En fin, Camino de Servidumbre. Y lo bueno del caso es que, al parecer, casi quinientos años atrás, ya nos advirtieron de estas cosas unos señores que vivían en Salamanca.
jueves, 15 de abril de 2021
El miedo
Al final mis esfuerzos por entender el francés han dado resultado: puedo entender los vídeos que tiene colgados en youtube Le Precepteur. Yo no soy quién para juzgar la calidad de esos videos porque soy profano en la materia de la que tratan, pero les puedo asegurar que con cada uno de ellos mi espíritu entra en una excitación que tarda horas en apaciguarse. Porque son videos con los que se intenta poner orden en el caos de las ideas que nos configuran. Platón, Espinoza, Freud, Hegel, Camus, etc., campanadas todos ellos que estoy cansado de oír sin saber donde suenan.

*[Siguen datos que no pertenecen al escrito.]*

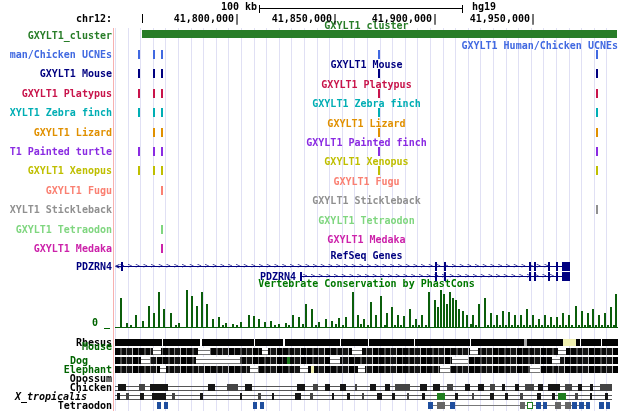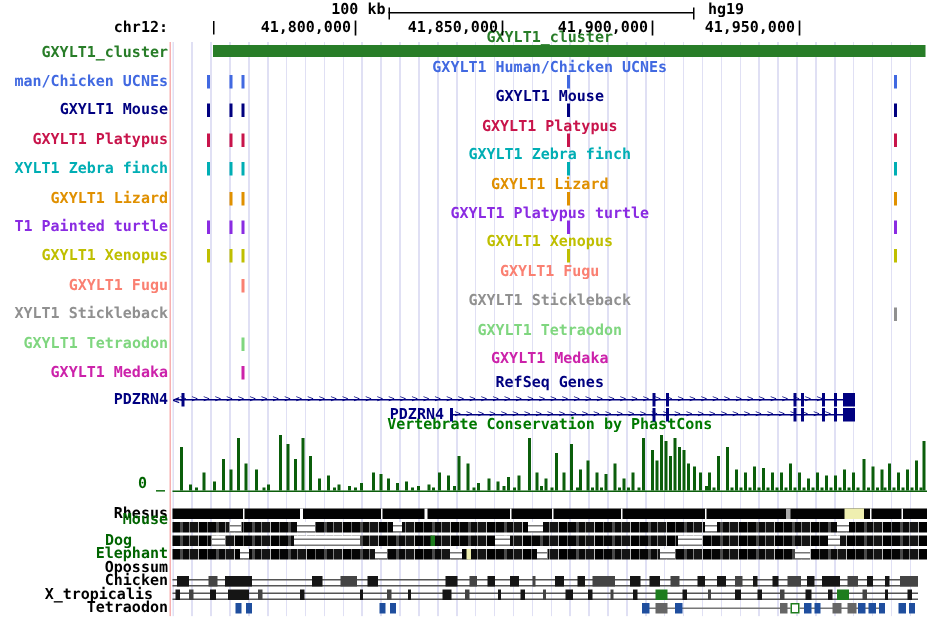--- a/index.html
+++ b/index.html
@@ -46,7 +46,7 @@
       <div class="abs t" style="left: 358px; top: 14px; width: 80px; text-align: right; color: rgb(0, 0, 0);">41,900,000|</div>
       <div class="abs t" style="left: 456px; top: 14px; width: 80px; text-align: right; color: rgb(0, 0, 0);">41,950,000|</div>
       <div class="abs" style="left: 142px; top: 30px; width: 475px; height: 8px; background: rgb(40, 125, 40);"></div>
-      <div class="abs t" style="left: 115px; top: 41px; width: 503px; text-align: center; color: rgb(65, 105, 225);">GXYLT1 Human/Chicken UCNEs</div>
+      <div class="abs t" style="left: 115px; top: 41px; width: 503px; text-align: right; color: rgb(65, 105, 225);">GXYLT1 Human/Chicken UCNEs</div>
       <div class="abs t" style="left: 0px; top: 50px; width: 112px; text-align: right; color: rgb(65, 105, 225);">man/Chicken UCNEs</div>
       <div class="abs" style="left: 138px; top: 50px; width: 2px; height: 9px; background: rgb(65, 105, 225);"></div>
       <div class="abs" style="left: 153px; top: 50px; width: 2px; height: 9px; background: rgb(65, 105, 225);"></div>

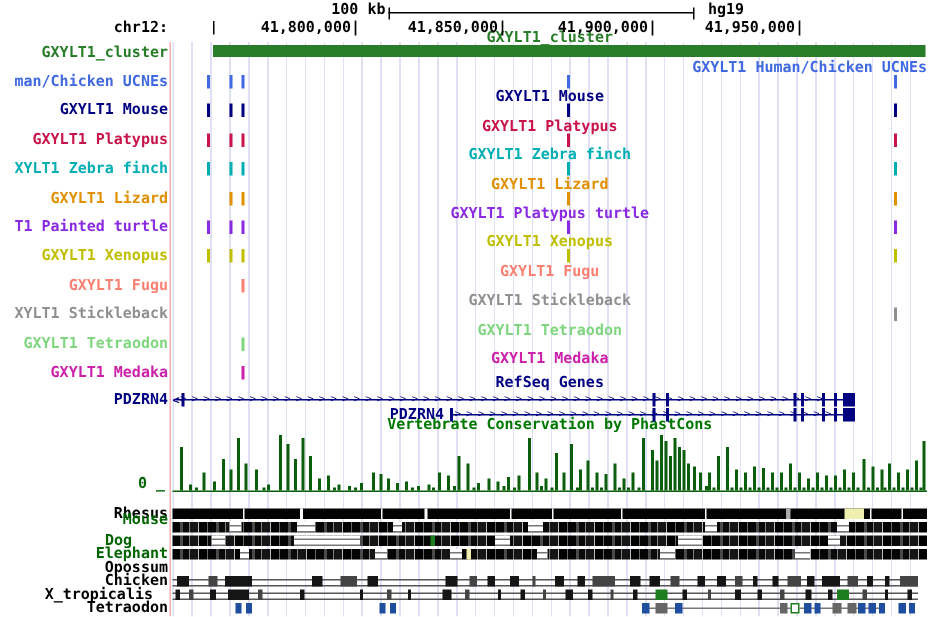--- a/index.html
+++ b/index.html
@@ -80,7 +80,7 @@
       <div class="abs" style="left: 161px; top: 128px; width: 2px; height: 9px; background: rgb(224, 144, 0);"></div>
       <div class="abs" style="left: 378px; top: 128px; width: 2px; height: 9px; background: rgb(224, 144, 0);"></div>
       <div class="abs" style="left: 596px; top: 128px; width: 2px; height: 9px; background: rgb(224, 144, 0);"></div>
-      <div class="abs t" style="left: 115px; top: 138px; width: 503px; text-align: center; color: rgb(138, 43, 226);">GXYLT1 Platypus turtle</div>
+      <div class="abs t" style="left: 115px; top: 138px; width: 503px; text-align: center; color: rgb(138, 43, 226);">GXYLT1 Painted finch</div>
       <div class="abs t" style="left: 0px; top: 147px; width: 112px; text-align: right; color: rgb(138, 43, 226);">T1 Painted turtle</div>
       <div class="abs" style="left: 138px; top: 147px; width: 2px; height: 9px; background: rgb(138, 43, 226);"></div>
       <div class="abs" style="left: 153px; top: 147px; width: 2px; height: 9px; background: rgb(138, 43, 226);"></div>

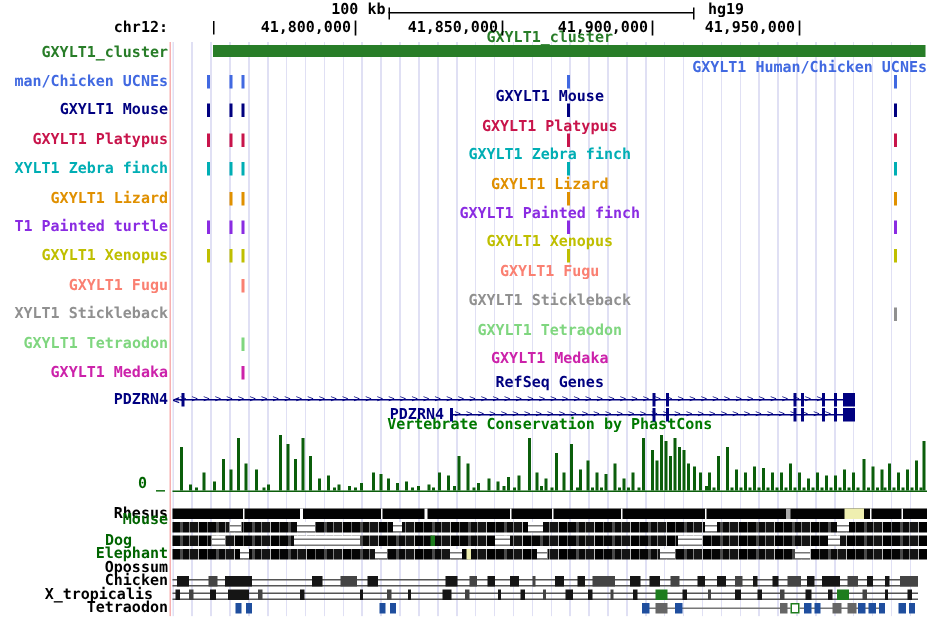--- a/index.html
+++ b/index.html
@@ -355,7 +355,7 @@
       <div class="abs" style="left: 578px; top: 384px; width: 4px; height: 7px; background: rgb(21, 21, 21);"></div>
       <div class="abs" style="left: 590px; top: 384px; width: 3px; height: 7px; background: rgb(21, 21, 21);"></div>
       <div class="abs" style="left: 600px; top: 384px; width: 12px; height: 7px; background: rgb(68, 68, 68);"></div>
-      <div class="abs t" style="left: 0px; top: 392px; width: 102px; text-align: right; color: rgb(0, 0, 0);">X_tropicalis</div>
+      <div class="abs t" style="left: 0px; top: 392px; width: 102px; text-align: center; color: rgb(0, 0, 0); font-style: italic;">X_tropicalis</div>
       <div class="abs" style="left: 115px; top: 393px; width: 503px; height: 7px;"></div>
       <div class="abs" style="left: 115px; top: 395px; width: 497px; height: 3px; background: transparent; border-top: 1px solid rgb(85, 85, 85); border-bottom: 1px solid rgb(85, 85, 85);"></div>
       <div class="abs" style="left: 117px; top: 393px; width: 3px; height: 7px; background: rgb(21, 21, 21);"></div>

Ni que decir tiene que en medio de esta ordalía descabellada que estamos viviendo que alguien venga y te explique con claridad en que consiste matar al padre, por poner un ejemplo, es algo impagable, porque resulta que lo de matar al padre tiene que ver fundamentalmente con el miedo. El miedo a hacerte mayor, a responsabilizarte de tu vida. O sea, exactamente de lo que trata ésta que dicen pandemia y que no es más que un sunami de terror impulsado por los Estados atemorizados a su vez por su incapacidad de dar respuestas coherentes al desorden causado por la potencia del fuego que acabamos de robar a los dioses.
Y esa es la cuestión que cuando al Padre le va mal se le avinagran los jugos y se desquita con los hijos. Los hijos que se echó a las espaldas y ahora no puede mantener. Los malcrió y ahora se queja porque no son adultos. Y lo quiere solucionar castigándoles de la forma más efectiva de todas, es decir, acojonándoles con la proximidad de la muerte. Así, les anula de tal modo que queda descartado cualquier intento de sublevación. Ya podemos volver a hablar del Padre Eterno. Porque no hay el menor peligro para él: si hay comida para las ovejas, las alimenta y, si no la hay, las envía al matadero. Que es en lo que estamos.
El miedo, o más bien el terror, es el virus que arroja a los malcriados a los servicios de urgencia a la primera molestia que sienten. Están programados para que así sea. Lo demás está chupado; basta con convertir las anécdotas en categoría por medio de la publicidad. Ya saben, porque mató un perro le llaman mataperros. Los malcriados no dan para más.